Edit (responding too fast):

> It by default gives government access without anyone at Google or anywhere
> else granting that access at time of use.

Where did you get that idea? All the documents show that it ingests data the
FBI already has, for individuals the companies already _manually_ approved
after potentially fighting about it with a judge. You simply made up an
illegal system out of whole cloth that wouldn't last a minute in court if
anybody challenged it, unlike the phone metadata program, which went through
two courts to conclude its illegality.

Edit 2:

> Page five lists the companies and page six lists the per company agreement
> date. Unless you're trying to argue that Google didn't respond to
> wiretapping requests from the FBI at all before 2009.

The FBI has to set up a system for canonicalizing and routing data from each
different company. Those dates list when the FBI did that for each company.
Since almost nobody (including suspected terrorists, apparently) uses Apple's
email service, their system was the lowest priority to support.
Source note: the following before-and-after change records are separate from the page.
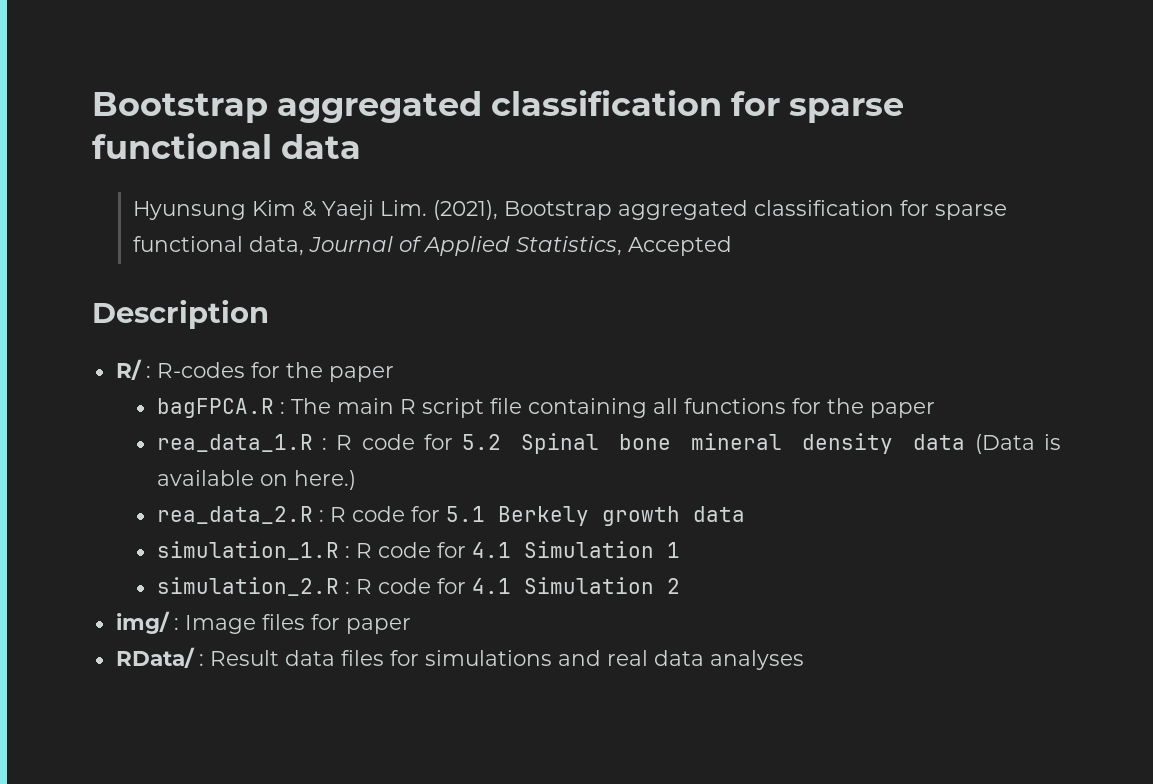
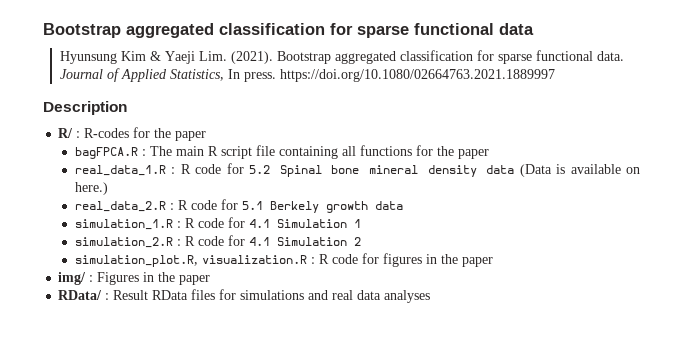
- Hyunsung Kim & Yaeji Lim. (2021), Bootstrap aggregated classification for sparse functional data, Journal of Applied Statistics, Accepted
+ Hyunsung Kim & Yaeji Lim. (2021). Bootstrap aggregated classification for sparse functional data. Journal of Applied Statistics, In press. https://doi.org/10.1080/02664763.2021.1889997
- rea_data_1.R : R code for 5.2 Spinal bone mineral density data (Data is available on here.)
+ real_data_1.R : R code for 5.2 Spinal bone mineral density data (Data is available on here.)
- rea_data_2.R : R code for 5.1 Berkely growth data
+ real_data_2.R : R code for 5.1 Berkely growth data
+ simulation_plot.R, visualization.R : R code for figures in the paper
- img/ : Image files for paper
+ img/ : Figures in the paper
- RData/ : Result data files for simulations and real data analyses
+ RData/ : Result RData files for simulations and real data analyses

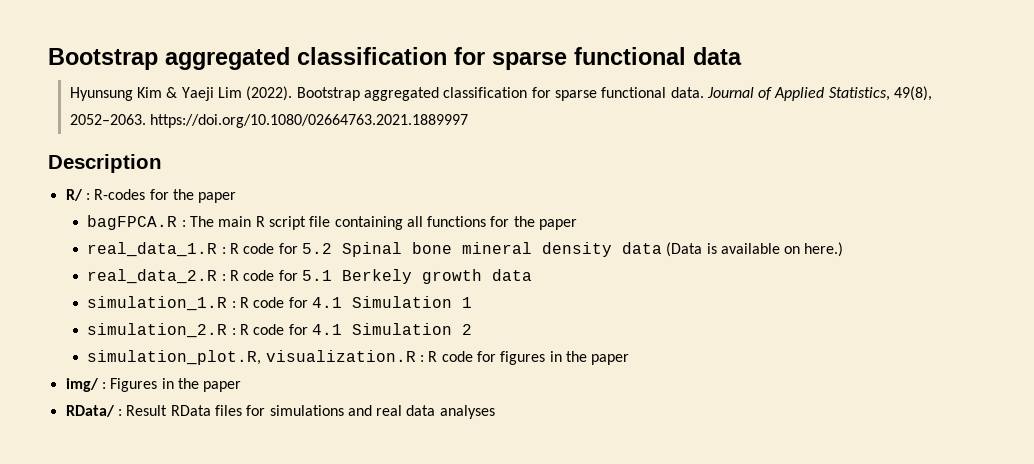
- Hyunsung Kim & Yaeji Lim. (2021).
+ Hyunsung Kim & Yaeji Lim (2022).
- Journal of Applied Statistics, In press. https://doi.org/10.1080/02664763.2021.1889997
+ Journal of Applied Statistics, 49(8), 2052–2063. https://doi.org/10.1080/02664763.2021.1889997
This is well documented, both in Snowden's documents and in documents the
government later declassified. Once again, if PRISM were as you described it,
it would be flagrantly illegal and shut down long before the phone metadata
program.

Edit 3:

iMessage was launched near the end of 2011, and FBI's DITU handles _content_
collection via wiretaps. When are you going to address the fact that the
program from your fever dreams is insanely illegal and that it doesn't match
any of the documents? If you would like me to respond normally, upvote my
comments, so I don't get rate-limited.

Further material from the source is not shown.